Below is some data. Retype exactly the lines starting at the one with "tax: 5% = 36.76 -> 5% = 35.33" and ending at the one with "subtotal: 538.80 -> 512.90".

***** Records for processing

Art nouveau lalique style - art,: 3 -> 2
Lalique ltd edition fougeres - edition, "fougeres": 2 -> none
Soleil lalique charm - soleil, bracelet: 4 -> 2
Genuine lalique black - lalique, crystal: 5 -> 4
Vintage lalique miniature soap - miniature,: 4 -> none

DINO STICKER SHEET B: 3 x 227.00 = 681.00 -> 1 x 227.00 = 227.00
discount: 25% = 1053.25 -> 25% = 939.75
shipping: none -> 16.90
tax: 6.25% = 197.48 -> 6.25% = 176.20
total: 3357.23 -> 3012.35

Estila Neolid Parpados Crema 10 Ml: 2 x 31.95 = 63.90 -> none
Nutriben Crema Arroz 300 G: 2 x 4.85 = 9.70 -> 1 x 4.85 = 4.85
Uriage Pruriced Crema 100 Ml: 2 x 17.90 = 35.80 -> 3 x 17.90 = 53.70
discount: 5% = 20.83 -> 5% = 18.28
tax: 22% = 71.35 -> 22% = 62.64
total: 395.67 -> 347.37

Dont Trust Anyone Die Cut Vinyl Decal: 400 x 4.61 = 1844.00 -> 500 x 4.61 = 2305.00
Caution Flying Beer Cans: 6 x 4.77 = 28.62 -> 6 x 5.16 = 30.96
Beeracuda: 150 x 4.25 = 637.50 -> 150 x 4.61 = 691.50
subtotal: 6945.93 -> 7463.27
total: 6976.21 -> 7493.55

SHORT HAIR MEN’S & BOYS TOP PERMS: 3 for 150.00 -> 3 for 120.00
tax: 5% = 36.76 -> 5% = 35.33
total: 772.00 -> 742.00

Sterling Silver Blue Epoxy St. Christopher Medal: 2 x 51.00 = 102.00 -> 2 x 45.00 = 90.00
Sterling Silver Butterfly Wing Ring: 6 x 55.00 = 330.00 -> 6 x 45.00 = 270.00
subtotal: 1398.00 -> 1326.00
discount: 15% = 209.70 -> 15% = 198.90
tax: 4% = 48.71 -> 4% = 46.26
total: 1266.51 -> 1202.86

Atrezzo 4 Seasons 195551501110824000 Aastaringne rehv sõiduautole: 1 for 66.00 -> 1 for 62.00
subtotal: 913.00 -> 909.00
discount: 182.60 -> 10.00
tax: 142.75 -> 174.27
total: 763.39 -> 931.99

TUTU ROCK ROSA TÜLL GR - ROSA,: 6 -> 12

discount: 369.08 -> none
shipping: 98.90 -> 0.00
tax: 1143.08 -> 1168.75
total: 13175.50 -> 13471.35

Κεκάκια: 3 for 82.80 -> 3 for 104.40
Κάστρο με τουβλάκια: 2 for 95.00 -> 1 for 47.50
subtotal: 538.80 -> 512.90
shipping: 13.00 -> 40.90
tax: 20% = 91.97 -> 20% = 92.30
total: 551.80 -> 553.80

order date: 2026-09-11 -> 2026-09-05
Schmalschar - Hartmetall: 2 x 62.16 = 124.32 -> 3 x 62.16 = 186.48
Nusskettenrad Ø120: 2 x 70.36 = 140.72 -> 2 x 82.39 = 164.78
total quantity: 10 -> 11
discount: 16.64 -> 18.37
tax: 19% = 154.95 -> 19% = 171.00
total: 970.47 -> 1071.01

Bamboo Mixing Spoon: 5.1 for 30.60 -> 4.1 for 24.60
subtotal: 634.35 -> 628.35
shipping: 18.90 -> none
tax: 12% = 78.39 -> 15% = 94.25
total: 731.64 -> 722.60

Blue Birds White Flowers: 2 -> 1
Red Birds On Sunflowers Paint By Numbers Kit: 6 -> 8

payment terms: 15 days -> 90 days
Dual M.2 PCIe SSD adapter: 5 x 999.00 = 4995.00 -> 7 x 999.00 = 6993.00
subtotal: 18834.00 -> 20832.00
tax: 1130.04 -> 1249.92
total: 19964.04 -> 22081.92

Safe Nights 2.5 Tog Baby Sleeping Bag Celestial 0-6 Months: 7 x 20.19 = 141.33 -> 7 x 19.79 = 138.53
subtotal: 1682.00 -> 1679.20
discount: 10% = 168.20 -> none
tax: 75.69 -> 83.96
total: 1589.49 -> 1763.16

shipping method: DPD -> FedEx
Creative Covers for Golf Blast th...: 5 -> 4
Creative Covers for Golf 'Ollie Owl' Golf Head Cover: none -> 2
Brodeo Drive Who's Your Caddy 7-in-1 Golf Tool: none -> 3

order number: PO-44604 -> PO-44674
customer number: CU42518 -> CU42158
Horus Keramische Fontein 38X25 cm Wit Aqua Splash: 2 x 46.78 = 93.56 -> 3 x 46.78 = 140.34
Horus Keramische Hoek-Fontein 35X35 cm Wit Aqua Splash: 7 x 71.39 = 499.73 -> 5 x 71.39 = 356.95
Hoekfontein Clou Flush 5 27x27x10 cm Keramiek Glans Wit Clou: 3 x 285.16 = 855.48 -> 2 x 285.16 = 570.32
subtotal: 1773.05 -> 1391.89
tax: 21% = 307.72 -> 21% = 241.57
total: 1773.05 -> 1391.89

**********

▶ **Exercise output**:
tax: 5% = 36.76 -> 5% = 35.33
total: 772.00 -> 742.00

Sterling Silver Blue Epoxy St. Christopher Medal: 2 x 51.00 = 102.00 -> 2 x 45.00 = 90.00
Sterling Silver Butterfly Wing Ring: 6 x 55.00 = 330.00 -> 6 x 45.00 = 270.00
subtotal: 1398.00 -> 1326.00
discount: 15% = 209.70 -> 15% = 198.90
tax: 4% = 48.71 -> 4% = 46.26
total: 1266.51 -> 1202.86

Atrezzo 4 Seasons 195551501110824000 Aastaringne rehv sõiduautole: 1 for 66.00 -> 1 for 62.00
subtotal: 913.00 -> 909.00
discount: 182.60 -> 10.00
tax: 142.75 -> 174.27
total: 763.39 -> 931.99

TUTU ROCK ROSA TÜLL GR - ROSA,: 6 -> 12

discount: 369.08 -> none
shipping: 98.90 -> 0.00
tax: 1143.08 -> 1168.75
total: 13175.50 -> 13471.35

Κεκάκια: 3 for 82.80 -> 3 for 104.40
Κάστρο με τουβλάκια: 2 for 95.00 -> 1 for 47.50
subtotal: 538.80 -> 512.90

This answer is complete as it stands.